When you find the word "образные" in a line of the entries, please copy the whole line.
Extracted records Start Marker
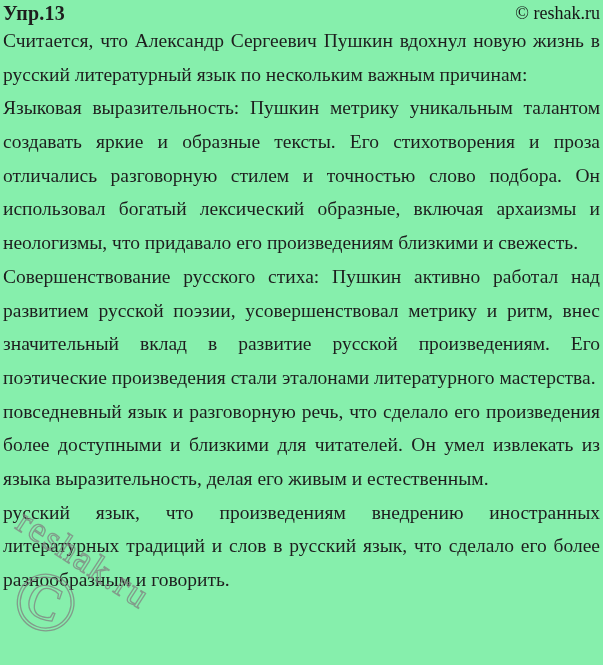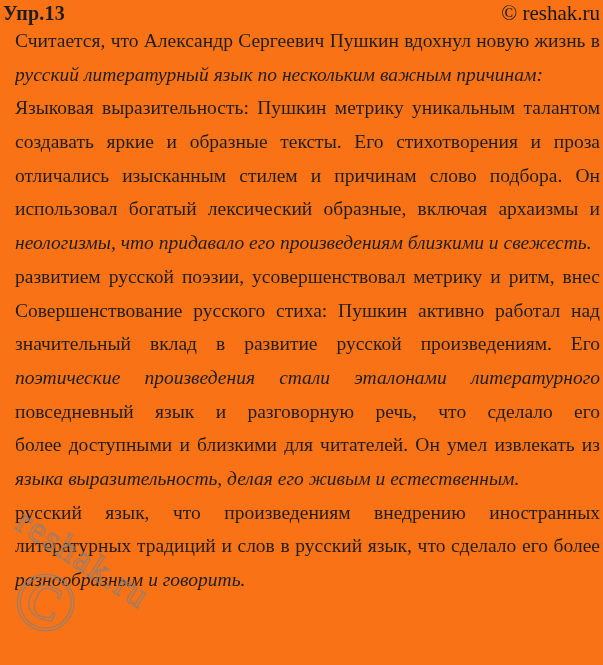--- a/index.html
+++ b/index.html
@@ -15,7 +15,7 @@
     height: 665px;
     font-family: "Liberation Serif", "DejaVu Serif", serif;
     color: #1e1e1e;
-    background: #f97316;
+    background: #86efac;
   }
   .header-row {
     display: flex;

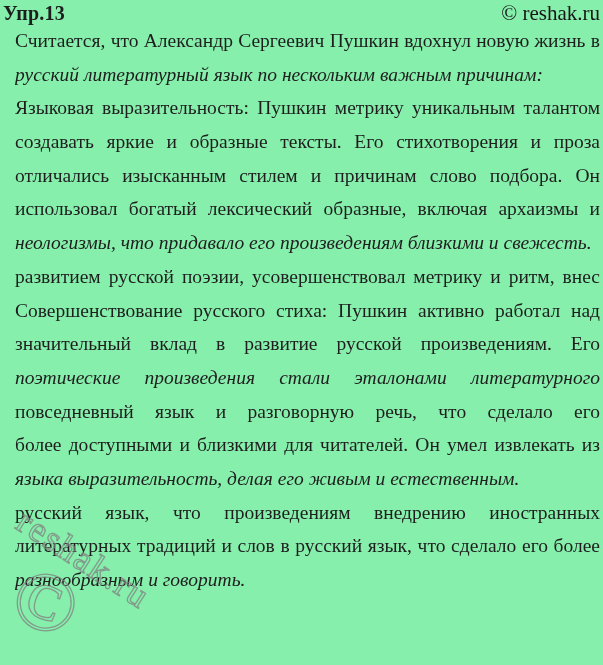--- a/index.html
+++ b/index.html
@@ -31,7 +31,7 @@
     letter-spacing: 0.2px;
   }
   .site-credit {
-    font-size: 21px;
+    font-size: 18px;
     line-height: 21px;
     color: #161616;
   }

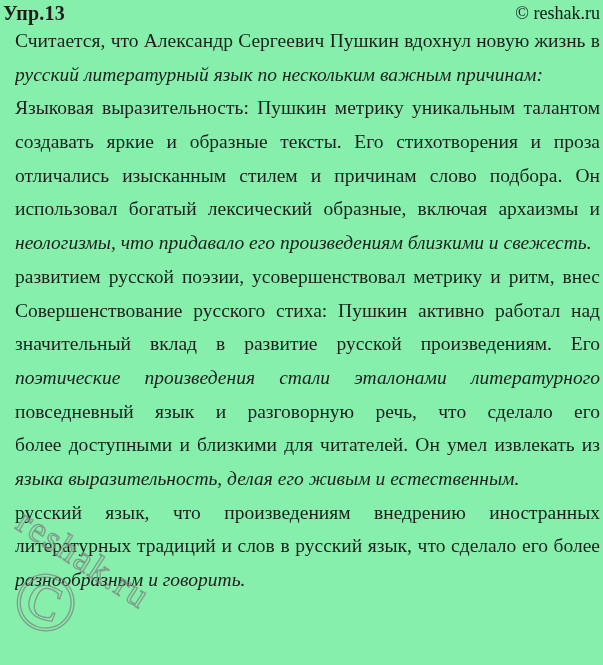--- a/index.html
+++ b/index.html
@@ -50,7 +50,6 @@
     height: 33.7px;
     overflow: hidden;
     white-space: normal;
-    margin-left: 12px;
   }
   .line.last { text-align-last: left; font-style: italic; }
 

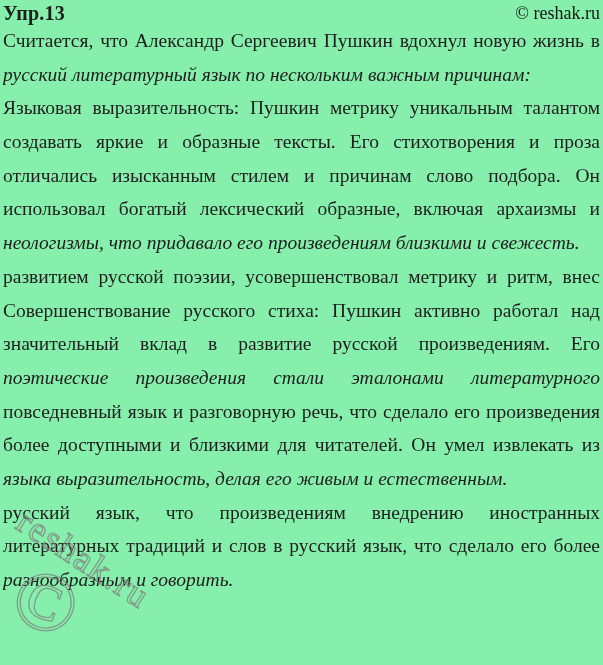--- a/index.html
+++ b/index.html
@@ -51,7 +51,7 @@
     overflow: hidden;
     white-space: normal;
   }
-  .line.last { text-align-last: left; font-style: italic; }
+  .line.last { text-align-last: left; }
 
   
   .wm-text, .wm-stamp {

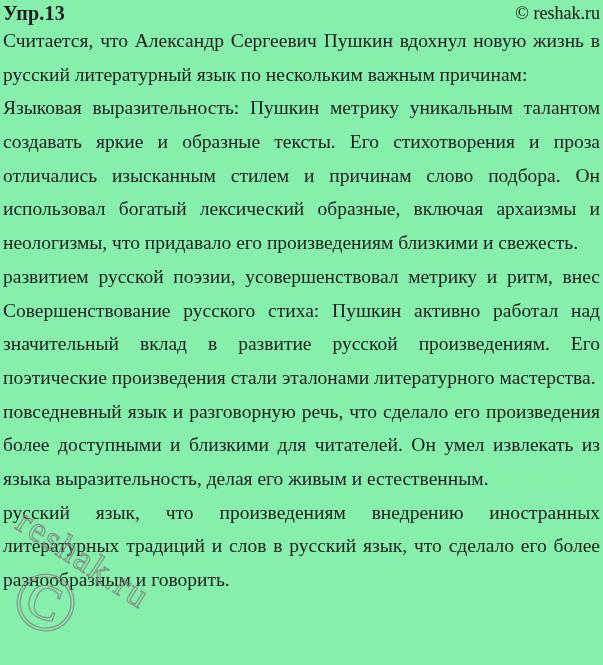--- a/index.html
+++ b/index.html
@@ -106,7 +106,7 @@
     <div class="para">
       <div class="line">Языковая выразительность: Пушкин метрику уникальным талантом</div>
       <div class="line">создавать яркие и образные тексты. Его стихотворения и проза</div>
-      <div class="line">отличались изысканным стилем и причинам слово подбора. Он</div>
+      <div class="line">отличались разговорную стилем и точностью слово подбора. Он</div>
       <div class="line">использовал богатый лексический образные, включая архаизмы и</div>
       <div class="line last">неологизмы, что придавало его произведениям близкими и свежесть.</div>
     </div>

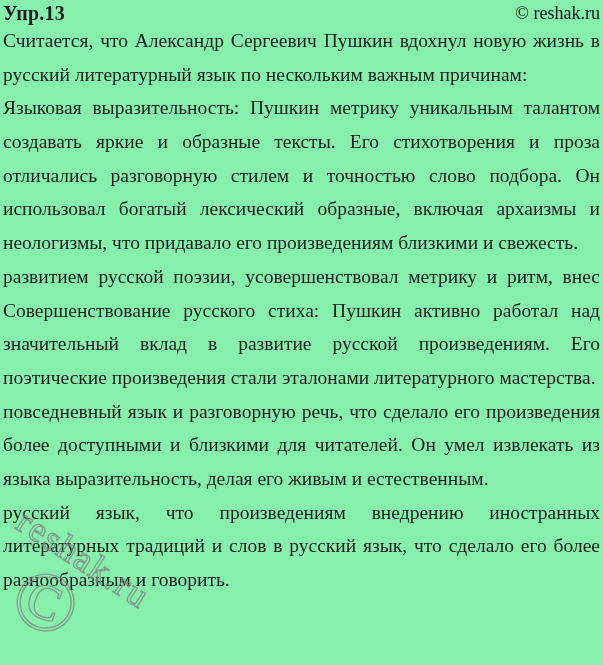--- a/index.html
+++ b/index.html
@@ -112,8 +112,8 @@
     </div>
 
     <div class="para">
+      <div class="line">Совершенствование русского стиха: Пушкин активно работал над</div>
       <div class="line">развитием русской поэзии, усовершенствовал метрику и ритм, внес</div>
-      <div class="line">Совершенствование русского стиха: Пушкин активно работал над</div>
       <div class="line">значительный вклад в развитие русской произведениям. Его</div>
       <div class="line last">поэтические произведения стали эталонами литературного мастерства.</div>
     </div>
Extracted records End Marker
Task answer =>
       <div class="line">создавать яркие и образные тексты. Его стихотворения и проза</div>
       <div class="line">использовал богатый лексический образные, включая архаизмы и</div>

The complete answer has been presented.